Atterrir est un roman à deux voix. Celle de la jeune femme, qui parcourt l'Europe pour retrouver une personne. Cette personne fait partie d'une liste de cent noms et on ne découvre que petit à petit le point commun de toutes ces personnes. Car qu'y a-t-il en commun entre une journaliste néerlandaise, une jeune tenancière de bar ou un jeune berlinois ? C'est une part du mystère qui parcourt le roman.

L'autre voix est celle du vieil espagnol, mort dans l'avion. Il raconte son histoire, son départ d'Espagne un peu par hasard, avec une simple valise en carton, pour être embauché dans une usine aux Pays-Bas, comme beaucoup de ses compatriotes. Il évoque sa vie dans les campements dédiés aux immigrés espagnols, sa rencontre avec Wilemine, qui deviendra sa femme. Puis son retour en Espagne, à Figueras, pour essayer d'améliorer la santé de son épouse.

Le texte est à deux voix, mais il donne également l'occasion de voyager dans deux sociétés différentes. On navigue constamment entre les Pays-Bas d'aujourd'hui, où une jeune femme tente de répondre à une énigme de son passé, et l'Espagne , pays d'origine et lien indéfectible pour un homme qui a choisi temporairement un exil de travail. Évidemment, ces deux histoires vont se croiser, se rapprocher et se séparer, dans une construction habile et efficace qui évite tout pathos excessif.

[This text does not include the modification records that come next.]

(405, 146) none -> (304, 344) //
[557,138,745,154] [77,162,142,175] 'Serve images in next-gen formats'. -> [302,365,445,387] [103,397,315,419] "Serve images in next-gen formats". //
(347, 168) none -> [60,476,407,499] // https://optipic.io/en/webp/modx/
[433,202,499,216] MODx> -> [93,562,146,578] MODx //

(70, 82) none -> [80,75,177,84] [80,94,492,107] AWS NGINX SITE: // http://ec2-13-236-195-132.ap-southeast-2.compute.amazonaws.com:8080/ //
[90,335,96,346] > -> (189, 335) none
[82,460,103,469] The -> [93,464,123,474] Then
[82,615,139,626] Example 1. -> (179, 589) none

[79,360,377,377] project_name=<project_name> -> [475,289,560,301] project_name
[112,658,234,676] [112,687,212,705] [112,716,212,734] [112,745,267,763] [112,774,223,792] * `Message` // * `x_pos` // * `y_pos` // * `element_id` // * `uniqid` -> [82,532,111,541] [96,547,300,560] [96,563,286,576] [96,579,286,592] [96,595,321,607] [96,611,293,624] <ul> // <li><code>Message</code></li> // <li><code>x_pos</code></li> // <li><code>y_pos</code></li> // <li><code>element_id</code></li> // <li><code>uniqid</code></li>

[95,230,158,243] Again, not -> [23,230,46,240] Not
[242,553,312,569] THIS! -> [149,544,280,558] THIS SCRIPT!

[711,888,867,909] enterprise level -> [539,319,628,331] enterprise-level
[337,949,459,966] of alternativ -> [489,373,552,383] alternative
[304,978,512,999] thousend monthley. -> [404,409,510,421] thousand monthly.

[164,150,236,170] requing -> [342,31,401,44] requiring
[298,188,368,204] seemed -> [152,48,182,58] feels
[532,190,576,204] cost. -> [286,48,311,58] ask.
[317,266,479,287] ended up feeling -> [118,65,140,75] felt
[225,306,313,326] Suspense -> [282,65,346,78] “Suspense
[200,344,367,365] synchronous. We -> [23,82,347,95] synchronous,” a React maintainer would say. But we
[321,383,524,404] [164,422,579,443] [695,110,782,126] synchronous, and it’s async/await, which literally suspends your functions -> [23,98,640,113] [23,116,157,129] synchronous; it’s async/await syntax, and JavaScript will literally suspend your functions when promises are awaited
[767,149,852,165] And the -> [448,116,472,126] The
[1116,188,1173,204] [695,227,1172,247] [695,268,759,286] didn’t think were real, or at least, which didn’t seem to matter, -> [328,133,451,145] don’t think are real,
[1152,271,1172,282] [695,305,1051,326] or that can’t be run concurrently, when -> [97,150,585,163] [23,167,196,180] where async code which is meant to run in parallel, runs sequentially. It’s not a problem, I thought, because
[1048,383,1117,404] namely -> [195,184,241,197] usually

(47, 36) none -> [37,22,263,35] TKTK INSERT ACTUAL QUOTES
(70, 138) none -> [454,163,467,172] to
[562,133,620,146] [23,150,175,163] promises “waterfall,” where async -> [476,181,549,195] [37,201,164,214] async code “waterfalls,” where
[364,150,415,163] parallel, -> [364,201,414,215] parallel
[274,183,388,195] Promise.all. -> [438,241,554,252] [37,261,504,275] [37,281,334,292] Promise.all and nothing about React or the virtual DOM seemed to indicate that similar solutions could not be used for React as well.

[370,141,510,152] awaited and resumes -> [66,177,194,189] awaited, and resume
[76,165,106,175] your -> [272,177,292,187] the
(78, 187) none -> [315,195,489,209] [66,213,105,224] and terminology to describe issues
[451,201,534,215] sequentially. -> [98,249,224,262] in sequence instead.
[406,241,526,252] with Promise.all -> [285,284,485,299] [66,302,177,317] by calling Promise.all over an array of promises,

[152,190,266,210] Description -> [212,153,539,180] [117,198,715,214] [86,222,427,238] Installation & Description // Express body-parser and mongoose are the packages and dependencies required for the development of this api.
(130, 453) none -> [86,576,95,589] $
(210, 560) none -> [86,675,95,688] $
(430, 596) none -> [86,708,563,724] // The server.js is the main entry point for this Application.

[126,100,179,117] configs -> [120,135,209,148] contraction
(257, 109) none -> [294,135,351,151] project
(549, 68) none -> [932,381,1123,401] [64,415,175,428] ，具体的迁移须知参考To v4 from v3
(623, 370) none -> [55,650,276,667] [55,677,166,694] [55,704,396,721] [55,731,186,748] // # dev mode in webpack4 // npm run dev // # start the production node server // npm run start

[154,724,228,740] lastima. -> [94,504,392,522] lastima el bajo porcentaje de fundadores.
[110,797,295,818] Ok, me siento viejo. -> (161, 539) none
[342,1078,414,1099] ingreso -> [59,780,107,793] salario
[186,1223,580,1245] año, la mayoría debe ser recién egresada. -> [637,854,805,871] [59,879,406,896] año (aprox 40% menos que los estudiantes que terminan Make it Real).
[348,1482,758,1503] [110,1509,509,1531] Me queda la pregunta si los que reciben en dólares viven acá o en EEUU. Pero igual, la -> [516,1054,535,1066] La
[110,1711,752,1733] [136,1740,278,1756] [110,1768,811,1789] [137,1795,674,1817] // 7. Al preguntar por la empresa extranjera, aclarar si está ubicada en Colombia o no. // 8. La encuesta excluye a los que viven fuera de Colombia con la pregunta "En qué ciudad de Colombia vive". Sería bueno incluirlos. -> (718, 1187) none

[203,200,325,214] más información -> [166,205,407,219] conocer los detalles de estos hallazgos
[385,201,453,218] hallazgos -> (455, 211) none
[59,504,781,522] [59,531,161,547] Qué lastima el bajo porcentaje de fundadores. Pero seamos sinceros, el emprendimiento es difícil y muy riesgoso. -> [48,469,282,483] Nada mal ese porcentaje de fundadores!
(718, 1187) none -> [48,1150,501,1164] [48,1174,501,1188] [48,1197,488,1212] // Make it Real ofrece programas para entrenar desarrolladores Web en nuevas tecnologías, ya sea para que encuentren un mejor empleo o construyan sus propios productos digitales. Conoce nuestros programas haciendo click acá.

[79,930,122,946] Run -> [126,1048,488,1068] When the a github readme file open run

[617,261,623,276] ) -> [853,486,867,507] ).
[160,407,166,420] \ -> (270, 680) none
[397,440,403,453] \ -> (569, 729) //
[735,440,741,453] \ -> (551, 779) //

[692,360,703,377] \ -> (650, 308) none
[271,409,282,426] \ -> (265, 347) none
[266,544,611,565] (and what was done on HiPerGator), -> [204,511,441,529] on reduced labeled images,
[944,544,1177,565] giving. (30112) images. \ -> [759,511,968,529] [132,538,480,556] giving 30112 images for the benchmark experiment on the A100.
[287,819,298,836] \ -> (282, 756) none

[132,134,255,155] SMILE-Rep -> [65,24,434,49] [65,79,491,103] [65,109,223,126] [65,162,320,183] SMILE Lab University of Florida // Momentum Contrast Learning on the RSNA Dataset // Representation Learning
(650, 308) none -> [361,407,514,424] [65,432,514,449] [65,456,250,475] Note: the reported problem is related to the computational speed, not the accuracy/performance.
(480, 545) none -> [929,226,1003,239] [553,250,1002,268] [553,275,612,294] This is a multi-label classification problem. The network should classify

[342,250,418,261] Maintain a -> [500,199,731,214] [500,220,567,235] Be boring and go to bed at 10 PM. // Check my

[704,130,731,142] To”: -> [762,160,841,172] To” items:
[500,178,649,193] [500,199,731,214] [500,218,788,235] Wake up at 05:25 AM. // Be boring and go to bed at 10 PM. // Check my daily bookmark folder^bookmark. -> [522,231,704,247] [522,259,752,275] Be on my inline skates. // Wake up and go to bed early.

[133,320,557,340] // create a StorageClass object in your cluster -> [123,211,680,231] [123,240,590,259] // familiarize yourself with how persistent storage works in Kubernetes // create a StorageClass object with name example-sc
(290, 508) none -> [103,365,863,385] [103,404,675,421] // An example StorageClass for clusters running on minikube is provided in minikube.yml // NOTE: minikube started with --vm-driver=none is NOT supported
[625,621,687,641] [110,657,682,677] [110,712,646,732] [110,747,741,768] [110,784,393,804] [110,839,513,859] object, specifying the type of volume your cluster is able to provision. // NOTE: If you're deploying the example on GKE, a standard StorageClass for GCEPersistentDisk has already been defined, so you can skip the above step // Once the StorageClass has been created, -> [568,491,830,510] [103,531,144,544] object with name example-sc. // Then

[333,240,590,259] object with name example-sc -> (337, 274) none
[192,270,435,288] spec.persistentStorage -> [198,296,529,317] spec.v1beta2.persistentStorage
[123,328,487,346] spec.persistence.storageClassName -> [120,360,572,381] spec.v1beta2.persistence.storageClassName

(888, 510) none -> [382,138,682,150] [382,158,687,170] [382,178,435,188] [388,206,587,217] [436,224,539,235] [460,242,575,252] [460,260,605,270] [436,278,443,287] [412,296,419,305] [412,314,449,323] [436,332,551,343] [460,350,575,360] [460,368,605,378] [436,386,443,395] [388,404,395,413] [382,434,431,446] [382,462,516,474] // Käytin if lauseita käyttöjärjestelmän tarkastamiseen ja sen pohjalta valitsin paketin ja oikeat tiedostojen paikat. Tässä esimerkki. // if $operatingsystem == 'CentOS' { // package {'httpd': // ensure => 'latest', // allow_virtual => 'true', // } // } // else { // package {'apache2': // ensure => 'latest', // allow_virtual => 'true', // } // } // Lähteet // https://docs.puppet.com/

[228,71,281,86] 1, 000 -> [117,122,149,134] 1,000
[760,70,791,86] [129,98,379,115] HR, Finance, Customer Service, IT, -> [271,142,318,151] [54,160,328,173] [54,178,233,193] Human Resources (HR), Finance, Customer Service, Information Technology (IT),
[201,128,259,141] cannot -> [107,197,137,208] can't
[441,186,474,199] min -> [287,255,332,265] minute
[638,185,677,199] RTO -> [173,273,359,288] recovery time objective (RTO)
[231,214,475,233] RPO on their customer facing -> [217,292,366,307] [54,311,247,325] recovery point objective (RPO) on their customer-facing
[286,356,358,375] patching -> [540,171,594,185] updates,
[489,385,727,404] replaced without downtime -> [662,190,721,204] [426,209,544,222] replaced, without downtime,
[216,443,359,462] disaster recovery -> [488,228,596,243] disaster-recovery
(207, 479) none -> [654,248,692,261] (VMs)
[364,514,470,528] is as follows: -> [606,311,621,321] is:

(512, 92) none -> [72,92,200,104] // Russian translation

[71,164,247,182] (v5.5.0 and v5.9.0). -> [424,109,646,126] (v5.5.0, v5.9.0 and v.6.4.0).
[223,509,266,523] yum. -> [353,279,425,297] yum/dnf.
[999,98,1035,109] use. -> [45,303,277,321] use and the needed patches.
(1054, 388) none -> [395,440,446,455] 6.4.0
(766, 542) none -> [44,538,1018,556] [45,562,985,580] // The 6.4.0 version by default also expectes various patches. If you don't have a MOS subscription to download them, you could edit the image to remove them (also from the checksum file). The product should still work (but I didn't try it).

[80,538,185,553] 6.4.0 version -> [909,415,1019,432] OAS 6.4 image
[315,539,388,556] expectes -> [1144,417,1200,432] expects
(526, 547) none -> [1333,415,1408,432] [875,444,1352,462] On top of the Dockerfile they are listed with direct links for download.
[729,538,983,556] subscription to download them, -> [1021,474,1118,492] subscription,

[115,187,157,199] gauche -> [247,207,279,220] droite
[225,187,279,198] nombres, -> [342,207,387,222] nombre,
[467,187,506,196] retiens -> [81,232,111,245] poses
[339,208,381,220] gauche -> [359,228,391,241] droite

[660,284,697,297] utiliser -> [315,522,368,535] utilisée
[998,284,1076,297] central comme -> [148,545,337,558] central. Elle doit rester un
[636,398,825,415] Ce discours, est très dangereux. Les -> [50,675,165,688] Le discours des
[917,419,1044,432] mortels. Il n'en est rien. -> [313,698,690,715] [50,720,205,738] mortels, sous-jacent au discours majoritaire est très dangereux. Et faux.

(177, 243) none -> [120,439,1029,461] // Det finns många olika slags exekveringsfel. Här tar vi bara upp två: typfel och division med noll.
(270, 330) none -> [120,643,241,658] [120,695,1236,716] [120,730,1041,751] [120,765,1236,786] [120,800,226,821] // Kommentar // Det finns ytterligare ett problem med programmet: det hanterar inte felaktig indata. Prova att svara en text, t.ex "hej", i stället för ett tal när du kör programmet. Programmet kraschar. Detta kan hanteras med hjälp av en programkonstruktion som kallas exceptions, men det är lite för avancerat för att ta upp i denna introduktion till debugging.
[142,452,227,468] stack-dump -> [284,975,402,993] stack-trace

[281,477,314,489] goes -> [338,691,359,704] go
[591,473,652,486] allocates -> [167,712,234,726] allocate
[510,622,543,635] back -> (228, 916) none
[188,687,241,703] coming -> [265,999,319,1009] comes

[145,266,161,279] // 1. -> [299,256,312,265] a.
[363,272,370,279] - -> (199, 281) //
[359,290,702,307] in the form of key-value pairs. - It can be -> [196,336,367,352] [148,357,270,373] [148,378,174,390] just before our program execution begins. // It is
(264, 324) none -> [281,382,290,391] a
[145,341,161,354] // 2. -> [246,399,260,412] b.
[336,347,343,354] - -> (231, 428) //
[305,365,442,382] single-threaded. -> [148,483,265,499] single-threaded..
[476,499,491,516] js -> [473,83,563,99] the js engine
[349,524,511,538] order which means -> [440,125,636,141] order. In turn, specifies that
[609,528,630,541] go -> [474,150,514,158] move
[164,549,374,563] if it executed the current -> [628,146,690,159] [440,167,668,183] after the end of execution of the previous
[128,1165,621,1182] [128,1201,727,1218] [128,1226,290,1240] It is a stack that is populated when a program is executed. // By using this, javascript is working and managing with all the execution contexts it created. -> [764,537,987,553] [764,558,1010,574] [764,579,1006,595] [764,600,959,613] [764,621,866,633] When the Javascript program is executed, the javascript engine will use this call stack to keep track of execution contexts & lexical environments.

Laia Fabregas est d'origine espagnole, comme son nom le laisse penser. Mais elle a choisi de vivre aux Pays-Bas et écrit dans la langue de son pays d'accueil. Elle mêle donc dans le roman les deux pays qui ont marqué son parcours et donne à lire une intrigue prenante, servie par une jolie plume.

Yohan

Extrait :

Enfin, le premier jour de travail est arrivé. Mais pour moi, ce jour si longtemps attendu s'est traduit par une déception : au lieu de radios ou de télévisions, au lieu de câbles et de lampes à incandescence, on m'a donné un balai. Je devais balayer le sol des usines et des bureaux ! Balayer ! Dans mon contrat de travail, il était clairement indiqué "ouvrier spécialisé". Comment osaient-ils affecter un ouvrier spécialisé au nettoyage ? Où étaient mes gigantesques ampoules à incandescence ? Je n'avais encore jamais balayé le sol de ma vie. C'était un travail de femme. Et mon enthousiasme pour la fabrication des meilleures ampoules, il me servait à quoi ?
Le premier jour, j'ai gaspillé la matinée à balayer et à épousseter à contrecœur. Dans l’après-midi, je me suis souvenu que dans mon rêve, je nettoyais les ampoules après les avoir fabriquées, et cela m'a redonné un peu d'espoir. Je me suis efforcé de me rassurer, tout bien considéré, j'étais peut-être quand même dans mon rêve, je faisais le ménage dans une usine d'ampoules. Leur fabrication viendrait en son temps. Je le savais. Je devais patienter et m'appliquer dans mon travail.
J'avais beau me dire qu'il me fallait être patient et que tout finirait par s'arranger, je ne me suis pas du tout senti dans mon élément la première semaine. Le vrai travail me manquait, même le bétail et le dur labeur à la ferme me manquaient. J'avais fait deux mille kilomètres pour balayer dans un pays sans soleil.